510 Fall Season Opens September 17th

Like major television networks, we don't do real programming over the summer, but it's fall again and we have some exciting watching and listening planned. First up are John Brandon, Sandra Beasley, Christine Grillo, and Greg Olear (bios and faces, below). The rest of the fall schedule is over there on the right. I hope to see you there or there or there.

John Brandon was raised on the Gulf Coast of Florida. He spent the last couple years at Ole Miss and this year will be the Tickner Writing Fellow at Gilman School in Baltimore. He has written two novels, 'Arkansas' and 'Citrus County,' both put out by McSweeney's.

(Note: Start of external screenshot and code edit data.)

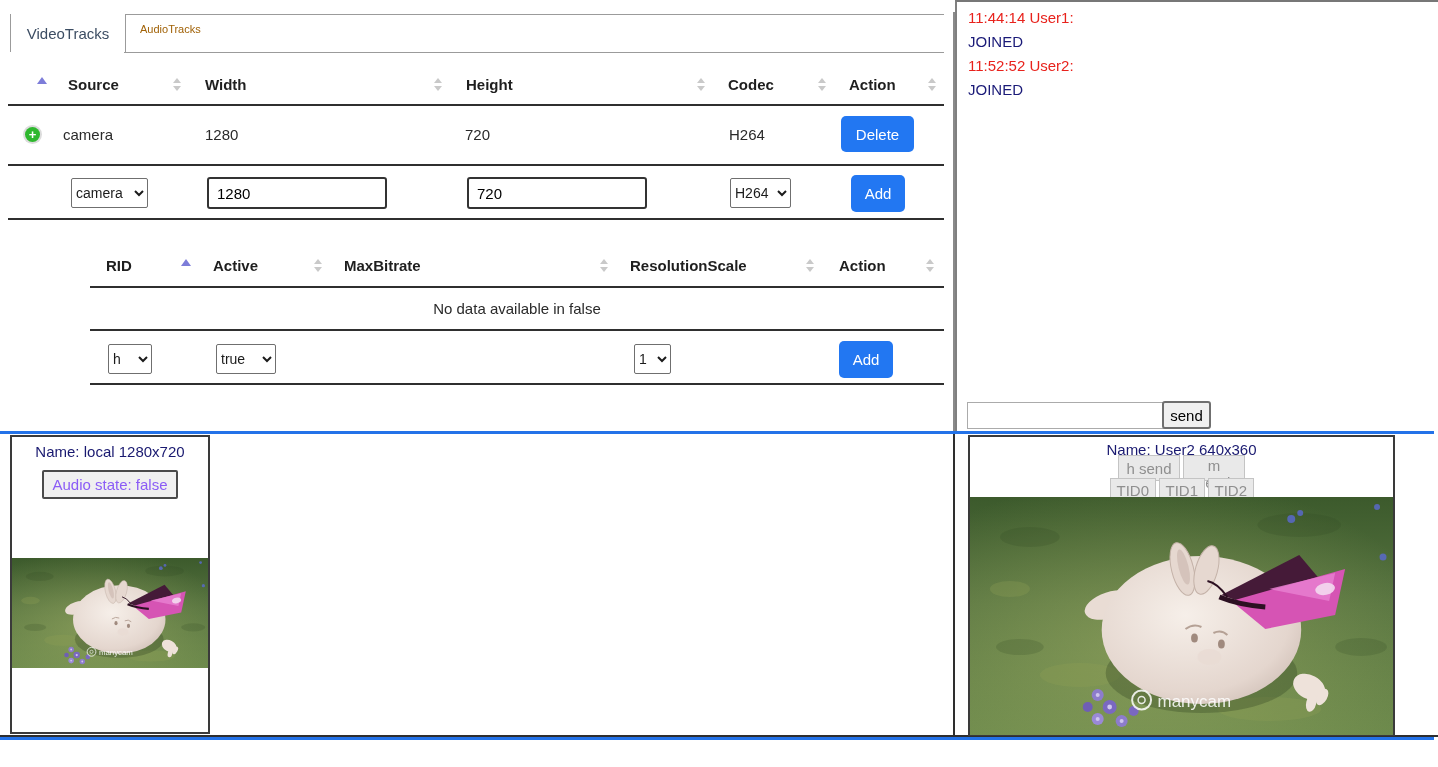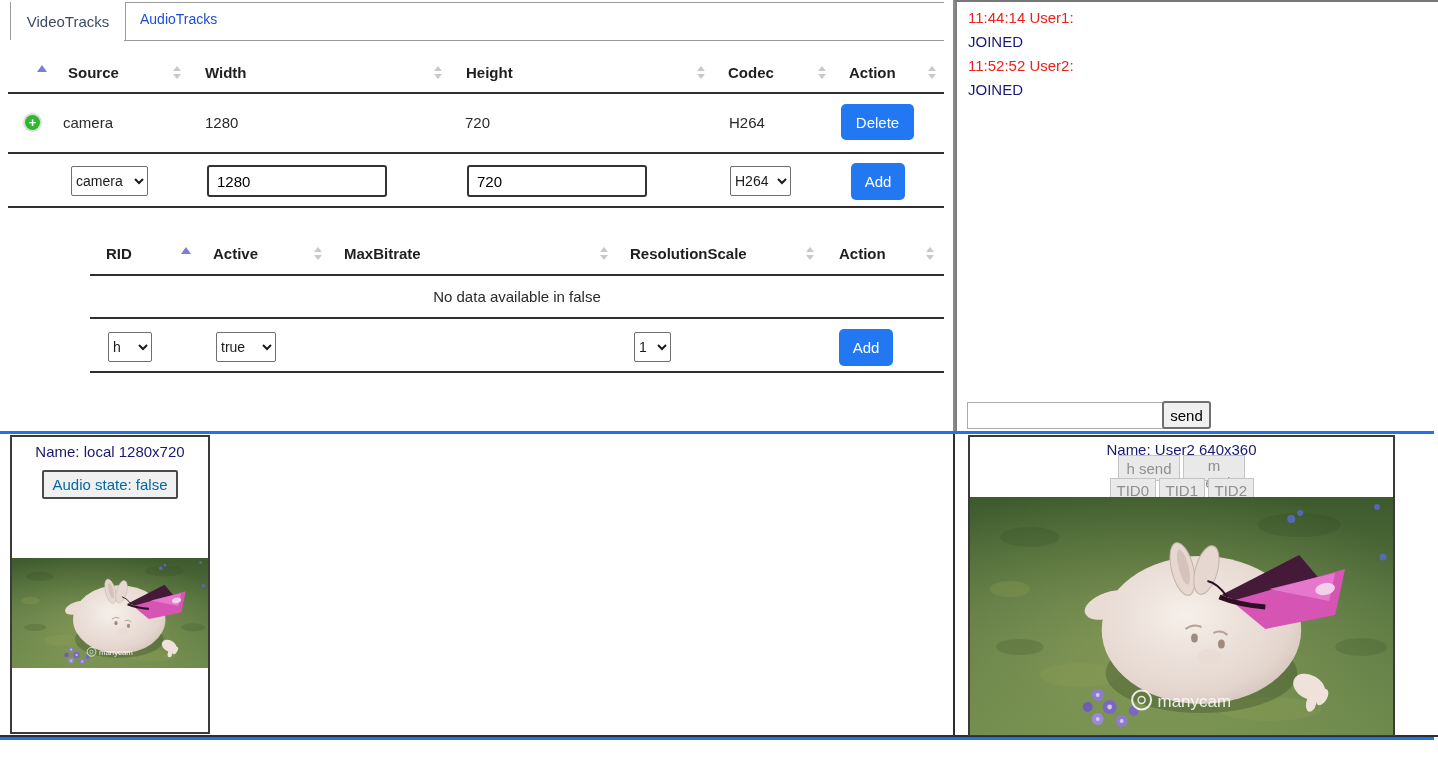--- a/index.html
+++ b/index.html
@@ -7,21 +7,21 @@
           font-family:"Liberation Sans",sans-serif;color:#212121;}
   .abs{position:absolute;}
 
   
   .tab-topline{position:absolute;left:10px;top:2px;width:934px;border-top:1px solid #9b9b9b;}
   .tab-active{position:absolute;left:10px;top:2px;width:114px;height:38px;background:#fff;
               border-left:1px solid #9b9b9b;border-right:1px solid #9b9b9b;
               display:flex;align-items:center;justify-content:center;
               font-size:15px;color:#3c4d63;cursor:pointer;z-index:2;}
   .tabbar-bottom{position:absolute;left:124px;top:40px;width:820px;border-top:1px solid #9b9b9b;}
-  .tab-inactive{position:absolute;left:140px;top:11px;font-size:14px;color:#1d4ed8;cursor:pointer;}
+  .tab-inactive{position:absolute;left:140px;top:11px;font-size:11px;color:#a16207;cursor:pointer;}
 
   
   .th{position:absolute;font-weight:700;font-size:15px;color:#1f1f1f;white-space:nowrap;cursor:pointer;}
   .td{position:absolute;font-size:15px;color:#2a2a2a;white-space:nowrap;}
   .tline{position:absolute;border-top:2px solid #2f2f2f;height:0;}
   .sort-pair{position:absolute;display:flex;flex-direction:column;gap:3px;cursor:pointer;}
   .sort-pair i{display:block;width:0;height:0;border-left:4px solid transparent;border-right:4px solid transparent;}
   .sort-pair .u{border-bottom:5px solid #c9c9c9;}
   .sort-pair .d{border-top:5px solid #c9c9c9;}
   .sort-asc{position:absolute;width:0;height:0;border-left:5px solid transparent;
@@ -49,21 +49,21 @@
              border:2px solid #6f6f6f;border-radius:3px;font-size:15px;font-family:inherit;cursor:pointer;}
 
   
   .video-strip{position:absolute;left:0;top:431px;width:1434px;height:309px;box-sizing:border-box;
                border-top:3px solid #2372e8;border-bottom:3px solid #2372e8;background:#fff;}
   .video-floor{position:absolute;left:0;top:301px;width:1438px;border-top:2px solid #2e2e2e;height:0;}
   .video-divider{position:absolute;left:953px;top:0;height:301px;width:0;border-left:2px solid #2e2e2e;}
   .vcard{position:absolute;background:#fff;border:2px solid #3a3a3a;box-sizing:border-box;}
   .vname{position:absolute;left:0;width:100%;text-align:center;font-size:15px;color:#191970;white-space:nowrap;}
   .btn-sys{background:#f0f0f0;border:2px solid #4a4a4a;border-radius:2px;
-           font-size:15px;font-family:inherit;color:#0369a1;cursor:pointer;}
+           font-size:15px;font-family:inherit;color:#8b5cf6;cursor:pointer;}
   .btn-gray{background:#e9e9e9;border:1px solid #c4c4c4;color:#8f8f8f;font-size:15px;
             font-family:inherit;cursor:pointer;}
   .btn-row{position:absolute;left:0;width:100%;display:flex;justify-content:center;gap:3px;z-index:1;}
   .video-frame{position:absolute;display:block;z-index:2;background:#4c6a38;}
 </style>
 </head>
 <body>
 
 <svg width="0" height="0" style="position:absolute" aria-hidden="true">
   <defs>
@@ -147,21 +147,21 @@
     <g opacity="0.85">
       <circle cx="172" cy="203" r="9.5" fill="none" stroke="#ffffff" stroke-width="2"></circle>
       <circle cx="172" cy="203" r="3.5" fill="none" stroke="#ffffff" stroke-width="1.5"></circle>
       <text x="188" y="210" font-size="17" fill="#ffffff" font-family="Liberation Sans, sans-serif">manycam</text>
     </g>
   </symbol>
 </svg>
 
 <div class="screen">
 
-  <div class="abs" style="left:0;top:0;width:953px;height:431px;border-right:2px solid #8a8a8a;box-sizing:content-box;">
+  <div class="abs" style="left:0;top:12px;width:953px;height:431px;border-right:2px solid #8a8a8a;box-sizing:content-box;">
 
     <div class="tab-topline"></div>
     <div class="tab-active">VideoTracks</div>
     <div class="tab-inactive">AudioTracks</div>
     <div class="tabbar-bottom"></div>
 
     <span class="sort-asc" style="left:37px;top:65px;"></span>
     <div class="th" style="left:68px;top:64px;">Source</div>
     <div class="sort-pair" style="left:173px;top:66px;">
         <i class="u"></i>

His shorter work has appeared in GQ, Oxford American, Subtropics, The New York Times Magazine, McSweeney's Quarterly Concern, The Believer, Mississippi Review, Tampa Review, Saw Palm, ESPN the Magazine, The Pinch, Yalobusha Review, etc. Last season he wrote a blog on SEC football for GQ.com and this fall is writing about all of college football for Grantland.com.

Sandra Beasley’s most recent book is Don’t Kill the Birthday Girl: Tales from an Allergic Life, a memoir and cultural history of food allergy. She is also the author of I Was the Jukebox, winner of the Barnard Women Poets Prize, and Theories of Falling, winner of the New Issues Poetry Prize. Other honors for her work include selection for the 2010 Best American Poetry, the 2010 University of Mississippi Summer Poet in Residence position, a DCCAH Artist Fellowship, the Friends of Literature Prize from the Poetry Foundation, and the Maureen Egen Exchange Award from Poets & Writers. She lives in Washington, D.C.

Christine Grillo's work has appeared in The Southern Review, Utne Reader, LIT, and other journals. She works full-time as a contributing writer at the Johns Hopkins Center for a Livable Future, and does freelance magazine writing for publications such as BSO Overture, Baltimore Style, Urbanite, and others. She is a graduate of the Johns Hopkins master's program in creative writing, and a fellow of the Virginia Center for the Creative Arts.

Greg Olear is the author of the novels Totally Killer and Fathermucker. He’s the senior editor of The Nervous Breakdown and the editor-in-chief of Fathermucker: The Blog, and he regularly contributes to Huffington Post Parents. His work has also appeared at Babble.com, The Millions, and The Rumpus. He lives with his family in upstate New York, where he teaches creative writing at Manhattanville College.